I've thought about this board. Just hesitant pulling the trigger, since I've had nothing but bad experiences with MSI boards in the past. Tempting though.


----------



## Dark_Webster (Jan 10, 2010)

http://www.newegg.com/Product/Product.aspx?Item=N82E16813131363&Tpk=M4A79-T

What do you think of this? I know that is really hitting your budget, but one friend of mine has it and it's a great board overall, stability and overclocking included.


----------



## PaulieG (Jan 10, 2010)

Dark_Webster said:


> http://www.newegg.com/Product/Product.aspx?Item=N82E16813131363&Tpk=M4A79-T
> 
> What do you think of this? I know that is really hitting your budget, but one friend of mine has it and it's a great board overall, stability and overclocking included.



I think if I go over my budget, I'll jump to a Crosshair.

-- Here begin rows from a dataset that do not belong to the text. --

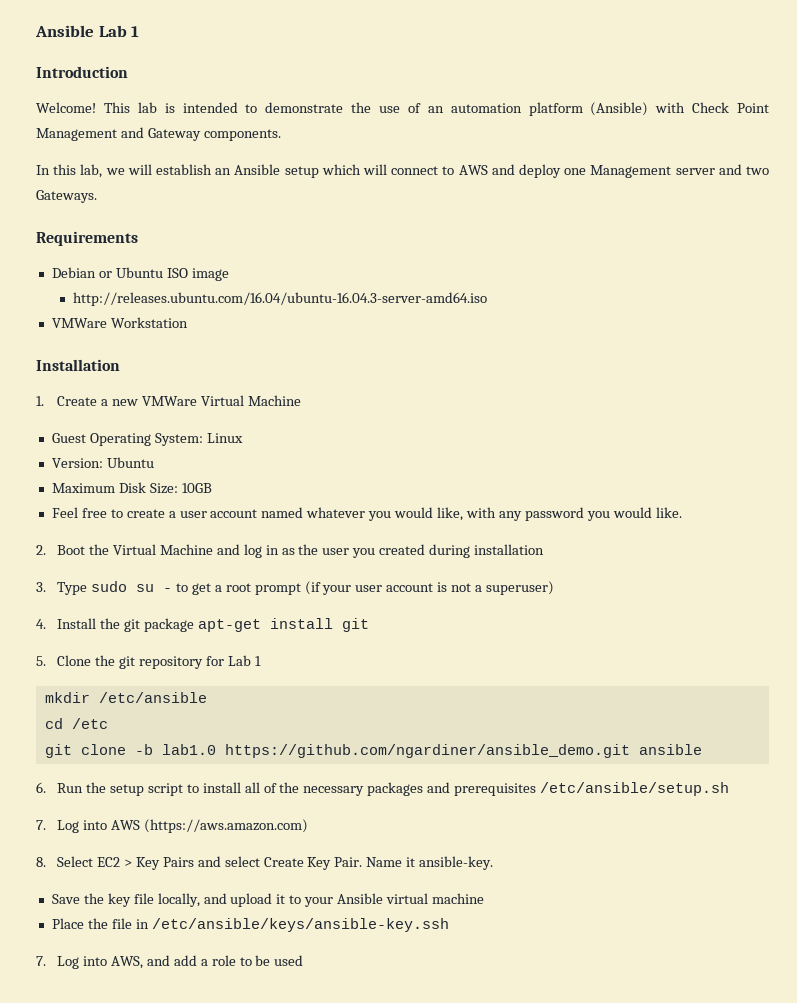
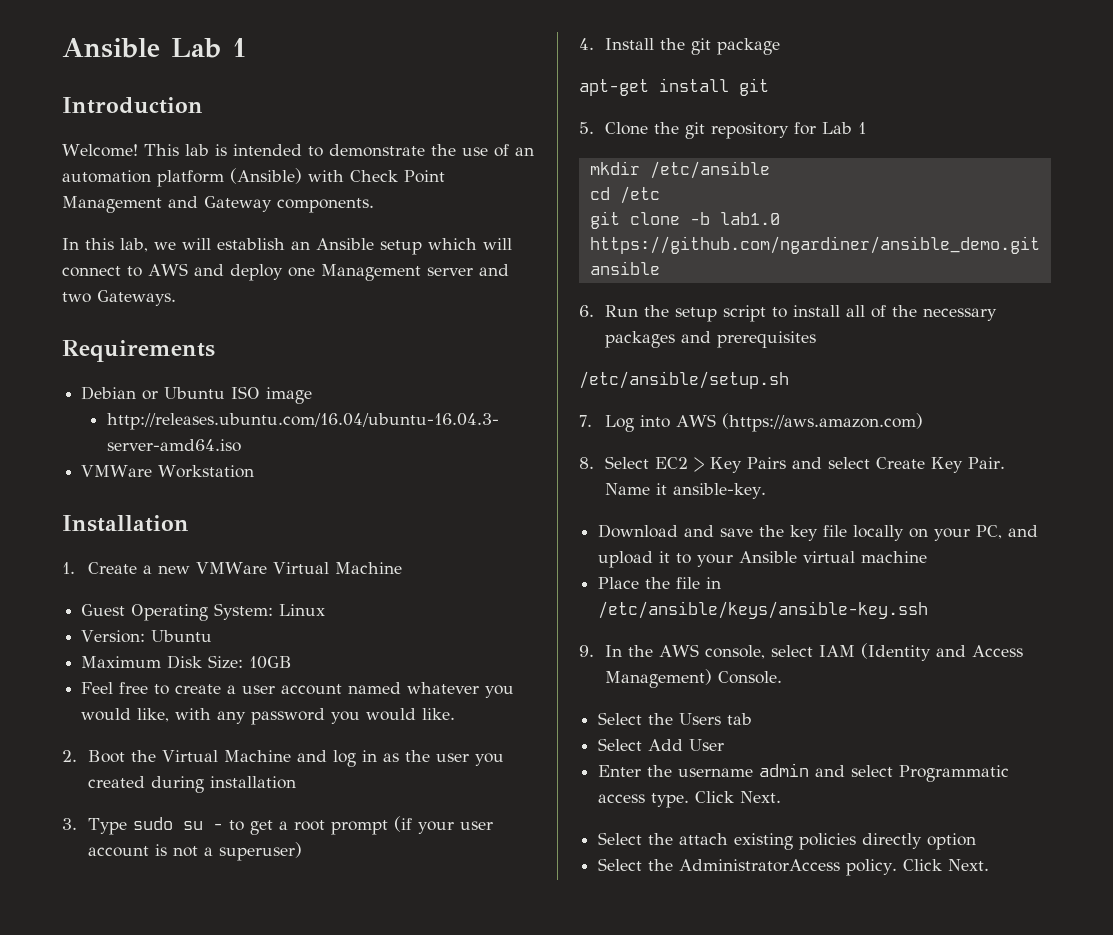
- 4. Install the git package apt-get install git
+ 4. Install the git package
+ apt-get install git
- 6. Run the setup script to install all of the necessary packages and prerequisites /etc/ansible/setup.sh
+ 6. Run the setup script to install all of the necessary packages and prerequisites
+ /etc/ansible/setup.sh
- Save the key file locally, and upload it to your Ansible virtual machine
+ Download and save the key file locally on your PC, and upload it to your Ansible virtual machine
- 7. Log into AWS, and add a role to be used
+ 9. In the AWS console, select IAM (Identity and Access Management) Console.
+ Select the Users tab
+ Select Add User
+ Enter the username admin and select Programmatic access type. Click Next.
+ Select the attach existing policies directly option
+ Select the AdministratorAccess policy. Click Next.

I would really like to keep it under $175.


----------



## Chicken Patty (Jan 10, 2010)

Paul,

My first AM3 board is the one in my specs, the UD5.  I'm impressed to say the least.  4.1Ghz at just a hair over stock voltage on the 965.  I know the CPU has to be good as well but the build quality of this board is great.  It has everything you need, the BIOS is not full of extra options for those planning on wasting a million gallons of LN2.  Just right if you ask me.  

other than this, the Crosshair 3 is a heck of a board from what I've seen.


----------



## kenkickr (Jan 10, 2010)

If I had to sell my Crosshair III, just a awesome board so don't even ask, I'd probably go with this Gigabyte GA-790FXTA-UD5.  SATA III and some USB 3.0 support for under $200 and you don't have to wait til the 890 comes out for those features.


----------



## assaulter_99 (Jan 10, 2010)

Once you have a good look at the crosshair, you just have to pull the trigger! cant go wrong!  Anyways it has wicked looks and does the job too, the enthousiast's dream!


----------



## Chicken Patty (Jan 10, 2010)

kenkickr said:


> If I had to sell my Crosshair III, just a awesome board so don't even ask, I'd probably go with this Gigabyte GA-790FXTA-UD5.  SATA III and some USB 3.0 support for under $200 and you don't have to wait til the 890 comes out for those features.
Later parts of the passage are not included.